DATASET EXTRACT Start Marker
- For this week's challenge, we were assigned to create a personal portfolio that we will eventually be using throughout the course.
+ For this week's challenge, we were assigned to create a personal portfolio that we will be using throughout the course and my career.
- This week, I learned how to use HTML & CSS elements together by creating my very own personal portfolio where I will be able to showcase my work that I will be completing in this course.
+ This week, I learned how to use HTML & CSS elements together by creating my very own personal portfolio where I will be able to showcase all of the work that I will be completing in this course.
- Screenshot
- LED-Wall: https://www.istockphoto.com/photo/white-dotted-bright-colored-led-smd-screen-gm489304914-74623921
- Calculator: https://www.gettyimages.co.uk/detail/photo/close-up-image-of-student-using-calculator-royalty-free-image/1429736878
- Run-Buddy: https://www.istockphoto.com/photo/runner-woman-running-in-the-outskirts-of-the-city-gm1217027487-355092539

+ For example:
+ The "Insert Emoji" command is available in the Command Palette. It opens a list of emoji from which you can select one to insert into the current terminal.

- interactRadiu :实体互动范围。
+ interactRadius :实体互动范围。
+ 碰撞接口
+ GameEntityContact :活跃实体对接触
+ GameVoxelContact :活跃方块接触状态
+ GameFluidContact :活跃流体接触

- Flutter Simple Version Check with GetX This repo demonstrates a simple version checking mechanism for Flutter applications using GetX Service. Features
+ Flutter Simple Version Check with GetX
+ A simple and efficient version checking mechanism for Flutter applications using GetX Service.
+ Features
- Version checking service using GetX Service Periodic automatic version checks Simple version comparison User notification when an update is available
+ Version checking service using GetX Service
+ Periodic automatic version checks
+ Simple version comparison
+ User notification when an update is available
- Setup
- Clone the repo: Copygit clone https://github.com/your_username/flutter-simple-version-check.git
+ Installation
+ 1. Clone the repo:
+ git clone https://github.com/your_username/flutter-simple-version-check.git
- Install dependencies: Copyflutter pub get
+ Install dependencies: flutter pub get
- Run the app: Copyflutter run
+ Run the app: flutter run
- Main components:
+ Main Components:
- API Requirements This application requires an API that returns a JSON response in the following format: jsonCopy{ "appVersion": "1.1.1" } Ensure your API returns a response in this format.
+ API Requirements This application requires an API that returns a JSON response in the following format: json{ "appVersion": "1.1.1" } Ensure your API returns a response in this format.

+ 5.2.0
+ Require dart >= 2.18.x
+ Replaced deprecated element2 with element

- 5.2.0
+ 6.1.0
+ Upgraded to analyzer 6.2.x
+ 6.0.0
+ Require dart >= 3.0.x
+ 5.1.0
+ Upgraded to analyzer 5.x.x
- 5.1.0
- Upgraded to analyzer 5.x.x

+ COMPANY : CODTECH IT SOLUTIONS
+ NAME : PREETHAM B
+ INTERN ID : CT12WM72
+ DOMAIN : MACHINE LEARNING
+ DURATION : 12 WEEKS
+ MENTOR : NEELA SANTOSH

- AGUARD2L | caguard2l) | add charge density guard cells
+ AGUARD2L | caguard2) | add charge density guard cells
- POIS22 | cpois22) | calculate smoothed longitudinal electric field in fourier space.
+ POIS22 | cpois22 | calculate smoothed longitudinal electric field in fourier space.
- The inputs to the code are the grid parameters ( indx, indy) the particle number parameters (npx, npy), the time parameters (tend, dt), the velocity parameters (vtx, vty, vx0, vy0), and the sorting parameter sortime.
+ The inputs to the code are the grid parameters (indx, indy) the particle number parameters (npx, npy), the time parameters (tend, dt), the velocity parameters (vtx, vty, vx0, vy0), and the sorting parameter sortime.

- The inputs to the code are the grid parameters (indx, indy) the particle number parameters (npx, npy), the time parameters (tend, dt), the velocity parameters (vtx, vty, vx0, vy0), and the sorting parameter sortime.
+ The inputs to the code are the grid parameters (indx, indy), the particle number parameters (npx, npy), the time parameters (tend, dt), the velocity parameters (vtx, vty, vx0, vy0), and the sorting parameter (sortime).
DATASET EXTRACT End Marker
Copy out, exactly and alone, the lines of the entries above between the ones holding "A simple and" and "caguard2) | add charge density guard cells", inclusive.

+ A simple and efficient version checking mechanism for Flutter applications using GetX Service.
+ Features
- Version checking service using GetX Service Periodic automatic version checks Simple version comparison User notification when an update is available
+ Version checking service using GetX Service
+ Periodic automatic version checks
+ Simple version comparison
+ User notification when an update is available
- Setup
- Clone the repo: Copygit clone https://github.com/your_username/flutter-simple-version-check.git
+ Installation
+ 1. Clone the repo:
+ git clone https://github.com/your_username/flutter-simple-version-check.git
- Install dependencies: Copyflutter pub get
+ Install dependencies: flutter pub get
- Run the app: Copyflutter run
+ Run the app: flutter run
- Main components:
+ Main Components:
- API Requirements This application requires an API that returns a JSON response in the following format: jsonCopy{ "appVersion": "1.1.1" } Ensure your API returns a response in this format.
+ API Requirements This application requires an API that returns a JSON response in the following format: json{ "appVersion": "1.1.1" } Ensure your API returns a response in this format.

+ 5.2.0
+ Require dart >= 2.18.x
+ Replaced deprecated element2 with element

- 5.2.0
+ 6.1.0
+ Upgraded to analyzer 6.2.x
+ 6.0.0
+ Require dart >= 3.0.x
+ 5.1.0
+ Upgraded to analyzer 5.x.x
- 5.1.0
- Upgraded to analyzer 5.x.x

+ COMPANY : CODTECH IT SOLUTIONS
+ NAME : PREETHAM B
+ INTERN ID : CT12WM72
+ DOMAIN : MACHINE LEARNING
+ DURATION : 12 WEEKS
+ MENTOR : NEELA SANTOSH

- AGUARD2L | caguard2l) | add charge density guard cells
+ AGUARD2L | caguard2) | add charge density guard cells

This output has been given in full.